L’association estime que les conditions météorologiques difficiles, marquées par la chute des températures, les pluies et les chutes de neige, pourraient avoir contribué à ces décès. Elle souligne toutefois l’absence de données officielles permettant d’en déterminer les causes exactes.
Selon la même source, 16 corps ont été inhumés à Jerada, en présence de membres de l’AMDH de Oujda. Les autres dépouilles ont été enterrées à Oujda, Aïn Chaïr et Bouârfa.
Ce bilan s’ajoute à la mort de 21 autres migrants dans la zone de Ras Asfour, entre le 27 novembre et le 31 décembre 2025.

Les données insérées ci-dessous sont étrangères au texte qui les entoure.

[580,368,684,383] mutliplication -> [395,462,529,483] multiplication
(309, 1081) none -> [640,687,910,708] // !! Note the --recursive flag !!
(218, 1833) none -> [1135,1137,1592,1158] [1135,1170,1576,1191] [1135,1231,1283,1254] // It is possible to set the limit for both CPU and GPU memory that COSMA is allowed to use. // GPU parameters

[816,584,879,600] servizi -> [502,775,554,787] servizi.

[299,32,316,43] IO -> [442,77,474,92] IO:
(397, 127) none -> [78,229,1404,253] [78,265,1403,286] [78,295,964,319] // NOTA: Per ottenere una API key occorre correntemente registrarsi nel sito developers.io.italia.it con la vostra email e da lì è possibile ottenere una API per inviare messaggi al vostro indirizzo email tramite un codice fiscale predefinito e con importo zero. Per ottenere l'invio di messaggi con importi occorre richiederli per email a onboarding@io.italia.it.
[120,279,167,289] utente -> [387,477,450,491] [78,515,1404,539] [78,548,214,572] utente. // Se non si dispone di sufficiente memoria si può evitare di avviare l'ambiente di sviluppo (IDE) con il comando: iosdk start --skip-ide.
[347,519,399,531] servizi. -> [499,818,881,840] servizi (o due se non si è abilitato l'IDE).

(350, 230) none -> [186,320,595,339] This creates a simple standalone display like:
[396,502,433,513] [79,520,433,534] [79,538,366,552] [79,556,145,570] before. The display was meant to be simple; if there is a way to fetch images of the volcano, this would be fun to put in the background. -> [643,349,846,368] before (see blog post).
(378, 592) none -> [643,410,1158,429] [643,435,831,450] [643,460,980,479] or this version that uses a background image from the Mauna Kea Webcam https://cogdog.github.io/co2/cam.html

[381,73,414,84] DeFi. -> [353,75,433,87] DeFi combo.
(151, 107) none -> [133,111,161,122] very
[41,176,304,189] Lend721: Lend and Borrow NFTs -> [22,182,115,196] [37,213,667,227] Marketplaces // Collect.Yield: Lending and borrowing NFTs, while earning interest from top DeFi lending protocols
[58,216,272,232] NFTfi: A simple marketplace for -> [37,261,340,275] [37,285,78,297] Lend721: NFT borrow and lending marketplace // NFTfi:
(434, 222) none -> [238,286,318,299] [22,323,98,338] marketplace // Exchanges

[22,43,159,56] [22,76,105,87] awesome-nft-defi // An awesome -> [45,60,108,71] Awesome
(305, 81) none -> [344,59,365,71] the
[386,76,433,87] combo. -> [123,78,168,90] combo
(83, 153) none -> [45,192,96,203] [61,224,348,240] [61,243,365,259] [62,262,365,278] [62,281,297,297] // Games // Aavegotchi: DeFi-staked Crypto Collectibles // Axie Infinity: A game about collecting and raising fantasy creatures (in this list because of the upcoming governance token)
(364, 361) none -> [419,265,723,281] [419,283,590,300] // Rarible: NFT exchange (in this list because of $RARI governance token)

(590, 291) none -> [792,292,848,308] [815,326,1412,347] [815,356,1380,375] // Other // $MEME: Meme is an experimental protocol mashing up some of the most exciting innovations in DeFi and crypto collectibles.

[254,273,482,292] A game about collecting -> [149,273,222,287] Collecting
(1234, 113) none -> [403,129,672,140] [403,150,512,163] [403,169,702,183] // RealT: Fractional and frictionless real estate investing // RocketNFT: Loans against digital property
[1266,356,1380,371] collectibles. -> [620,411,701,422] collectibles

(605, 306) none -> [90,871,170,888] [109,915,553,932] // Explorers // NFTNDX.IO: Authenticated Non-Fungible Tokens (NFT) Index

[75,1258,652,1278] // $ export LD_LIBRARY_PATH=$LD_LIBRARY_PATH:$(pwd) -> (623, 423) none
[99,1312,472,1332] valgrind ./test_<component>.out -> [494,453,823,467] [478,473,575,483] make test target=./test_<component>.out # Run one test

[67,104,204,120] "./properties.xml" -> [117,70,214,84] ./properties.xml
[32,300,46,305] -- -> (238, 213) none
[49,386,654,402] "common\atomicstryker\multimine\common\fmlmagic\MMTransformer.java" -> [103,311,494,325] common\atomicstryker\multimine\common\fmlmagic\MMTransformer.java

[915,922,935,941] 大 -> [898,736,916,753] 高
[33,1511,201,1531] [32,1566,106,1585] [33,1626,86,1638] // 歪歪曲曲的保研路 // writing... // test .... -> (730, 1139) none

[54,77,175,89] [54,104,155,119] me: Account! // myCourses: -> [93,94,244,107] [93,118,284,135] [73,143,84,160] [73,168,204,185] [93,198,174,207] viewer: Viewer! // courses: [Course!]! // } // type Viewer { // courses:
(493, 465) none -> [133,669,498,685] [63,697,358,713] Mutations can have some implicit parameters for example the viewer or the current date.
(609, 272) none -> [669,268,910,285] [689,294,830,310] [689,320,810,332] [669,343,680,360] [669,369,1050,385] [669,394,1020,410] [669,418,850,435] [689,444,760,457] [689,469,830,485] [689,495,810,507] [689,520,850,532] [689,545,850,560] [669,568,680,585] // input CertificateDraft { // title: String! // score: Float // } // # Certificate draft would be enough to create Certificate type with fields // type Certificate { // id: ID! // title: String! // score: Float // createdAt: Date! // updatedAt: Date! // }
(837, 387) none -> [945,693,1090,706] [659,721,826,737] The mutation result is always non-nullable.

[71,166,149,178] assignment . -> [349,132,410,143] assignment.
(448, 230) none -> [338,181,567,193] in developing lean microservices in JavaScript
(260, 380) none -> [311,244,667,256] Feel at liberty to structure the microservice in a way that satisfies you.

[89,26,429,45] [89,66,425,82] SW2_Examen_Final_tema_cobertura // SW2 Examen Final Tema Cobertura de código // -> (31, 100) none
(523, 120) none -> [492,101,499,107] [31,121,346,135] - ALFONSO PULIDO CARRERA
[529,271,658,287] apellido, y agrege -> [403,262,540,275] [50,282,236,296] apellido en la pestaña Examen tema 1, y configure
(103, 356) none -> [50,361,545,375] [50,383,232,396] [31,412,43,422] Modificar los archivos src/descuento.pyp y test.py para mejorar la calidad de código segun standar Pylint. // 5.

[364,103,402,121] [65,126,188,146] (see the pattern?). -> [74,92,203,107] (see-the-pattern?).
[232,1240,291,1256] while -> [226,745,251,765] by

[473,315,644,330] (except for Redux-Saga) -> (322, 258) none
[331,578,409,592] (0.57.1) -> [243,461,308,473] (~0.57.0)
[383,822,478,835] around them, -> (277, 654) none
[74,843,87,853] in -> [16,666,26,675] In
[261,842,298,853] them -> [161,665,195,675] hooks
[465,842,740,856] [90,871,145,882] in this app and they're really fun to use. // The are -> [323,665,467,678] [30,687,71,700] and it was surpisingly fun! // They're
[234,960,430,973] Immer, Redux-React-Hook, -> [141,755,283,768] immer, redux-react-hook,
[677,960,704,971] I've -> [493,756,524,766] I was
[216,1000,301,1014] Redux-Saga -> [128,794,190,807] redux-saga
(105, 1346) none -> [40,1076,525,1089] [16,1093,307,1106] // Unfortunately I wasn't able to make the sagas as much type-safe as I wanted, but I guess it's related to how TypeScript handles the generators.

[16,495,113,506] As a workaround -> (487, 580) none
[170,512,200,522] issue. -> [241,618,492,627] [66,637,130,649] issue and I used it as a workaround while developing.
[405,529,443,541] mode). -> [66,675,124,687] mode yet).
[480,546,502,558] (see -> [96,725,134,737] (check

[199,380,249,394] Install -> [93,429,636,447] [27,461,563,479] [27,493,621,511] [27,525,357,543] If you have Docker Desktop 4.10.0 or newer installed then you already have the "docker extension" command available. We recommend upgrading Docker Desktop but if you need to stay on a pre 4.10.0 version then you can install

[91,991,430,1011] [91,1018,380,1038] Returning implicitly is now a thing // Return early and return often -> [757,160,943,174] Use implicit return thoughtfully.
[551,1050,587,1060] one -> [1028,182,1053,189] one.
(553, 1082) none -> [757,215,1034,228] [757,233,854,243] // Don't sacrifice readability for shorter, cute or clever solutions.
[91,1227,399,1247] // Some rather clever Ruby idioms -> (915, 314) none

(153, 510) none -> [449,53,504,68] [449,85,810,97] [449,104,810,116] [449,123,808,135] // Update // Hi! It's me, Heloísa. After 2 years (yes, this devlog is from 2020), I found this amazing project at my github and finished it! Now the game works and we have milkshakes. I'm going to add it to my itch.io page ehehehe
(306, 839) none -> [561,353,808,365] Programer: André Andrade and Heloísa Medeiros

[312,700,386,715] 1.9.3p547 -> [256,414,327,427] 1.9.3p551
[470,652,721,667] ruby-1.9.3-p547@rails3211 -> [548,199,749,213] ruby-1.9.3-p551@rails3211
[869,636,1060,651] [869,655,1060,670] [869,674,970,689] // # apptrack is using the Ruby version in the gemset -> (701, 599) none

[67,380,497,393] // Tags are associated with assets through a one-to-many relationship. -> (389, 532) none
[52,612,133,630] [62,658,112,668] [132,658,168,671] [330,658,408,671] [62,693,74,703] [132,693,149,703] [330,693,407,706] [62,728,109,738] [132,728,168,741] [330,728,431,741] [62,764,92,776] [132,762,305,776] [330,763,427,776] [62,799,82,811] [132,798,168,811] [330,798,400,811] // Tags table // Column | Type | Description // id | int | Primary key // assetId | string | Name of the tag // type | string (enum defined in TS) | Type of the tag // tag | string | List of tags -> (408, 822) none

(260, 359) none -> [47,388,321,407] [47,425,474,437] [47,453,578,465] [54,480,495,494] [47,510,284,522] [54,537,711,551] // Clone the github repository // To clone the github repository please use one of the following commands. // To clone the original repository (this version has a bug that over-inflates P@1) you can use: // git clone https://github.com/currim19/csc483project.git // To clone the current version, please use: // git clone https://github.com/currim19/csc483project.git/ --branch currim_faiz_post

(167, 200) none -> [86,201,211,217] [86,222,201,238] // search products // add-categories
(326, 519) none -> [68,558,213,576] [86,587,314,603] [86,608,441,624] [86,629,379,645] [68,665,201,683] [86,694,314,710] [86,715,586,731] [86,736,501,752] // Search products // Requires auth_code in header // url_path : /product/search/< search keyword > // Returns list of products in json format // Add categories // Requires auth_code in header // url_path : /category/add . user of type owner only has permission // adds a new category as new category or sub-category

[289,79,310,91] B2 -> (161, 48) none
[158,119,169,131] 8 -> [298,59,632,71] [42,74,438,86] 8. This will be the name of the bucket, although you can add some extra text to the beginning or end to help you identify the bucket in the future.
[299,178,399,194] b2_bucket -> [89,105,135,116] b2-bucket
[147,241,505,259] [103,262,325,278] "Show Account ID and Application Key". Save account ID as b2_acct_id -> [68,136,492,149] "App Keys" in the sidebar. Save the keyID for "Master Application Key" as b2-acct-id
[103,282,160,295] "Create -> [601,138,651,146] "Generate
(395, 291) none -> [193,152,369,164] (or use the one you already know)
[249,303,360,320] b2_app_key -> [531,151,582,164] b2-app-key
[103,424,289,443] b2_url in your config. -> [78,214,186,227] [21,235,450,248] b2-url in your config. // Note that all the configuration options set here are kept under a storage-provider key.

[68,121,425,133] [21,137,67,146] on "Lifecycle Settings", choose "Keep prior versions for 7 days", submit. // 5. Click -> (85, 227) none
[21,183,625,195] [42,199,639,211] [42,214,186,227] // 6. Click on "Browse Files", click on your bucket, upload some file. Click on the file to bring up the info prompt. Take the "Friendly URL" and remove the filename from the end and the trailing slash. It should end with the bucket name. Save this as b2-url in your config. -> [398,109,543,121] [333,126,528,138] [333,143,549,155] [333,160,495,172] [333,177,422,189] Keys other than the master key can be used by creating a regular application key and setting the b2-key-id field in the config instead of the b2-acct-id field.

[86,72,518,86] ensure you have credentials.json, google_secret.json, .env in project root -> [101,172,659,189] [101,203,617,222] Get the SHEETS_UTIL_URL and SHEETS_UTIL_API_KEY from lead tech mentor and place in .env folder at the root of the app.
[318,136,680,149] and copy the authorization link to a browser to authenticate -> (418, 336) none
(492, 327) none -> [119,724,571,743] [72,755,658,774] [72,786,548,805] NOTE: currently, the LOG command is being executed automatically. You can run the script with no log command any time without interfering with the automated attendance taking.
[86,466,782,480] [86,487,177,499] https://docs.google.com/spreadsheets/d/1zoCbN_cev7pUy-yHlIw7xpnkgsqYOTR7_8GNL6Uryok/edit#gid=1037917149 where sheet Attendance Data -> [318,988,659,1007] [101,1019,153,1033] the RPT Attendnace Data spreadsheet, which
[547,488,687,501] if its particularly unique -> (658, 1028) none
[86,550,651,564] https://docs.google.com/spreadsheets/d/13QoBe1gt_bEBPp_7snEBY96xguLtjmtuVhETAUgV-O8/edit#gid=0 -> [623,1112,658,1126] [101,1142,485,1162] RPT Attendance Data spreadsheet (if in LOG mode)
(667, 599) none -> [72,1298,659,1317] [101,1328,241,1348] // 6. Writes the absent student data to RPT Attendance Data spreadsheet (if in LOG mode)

Au total, près de 47 migrants originaires d’Afrique subsaharienne sont morts dans l’Oriental entre novembre 2025 et avril 2026, dont trois femmes et un enfant, Ras Asfour concentre 36 décès.
L’AMDH estime qu’un tel bilan, enregistré en moins de cinq mois, interroge la responsabilité de l’État marocain et de la communauté internationale, en particulier des pays européens. Elle dénonce le durcissement des politiques de contrôle aux frontières et les risques qui en découlent, poussant les migrants à emprunter des itinéraires toujours plus dangereux.
L’association réitère par ailleurs son appel à mettre en œuvre les recommandations du Comité des Nations unies pour la protection des droits de tous les travailleurs migrants et des membres de leur famille. Elle demande également la publication des informations permettant de déterminer les causes de ces décès.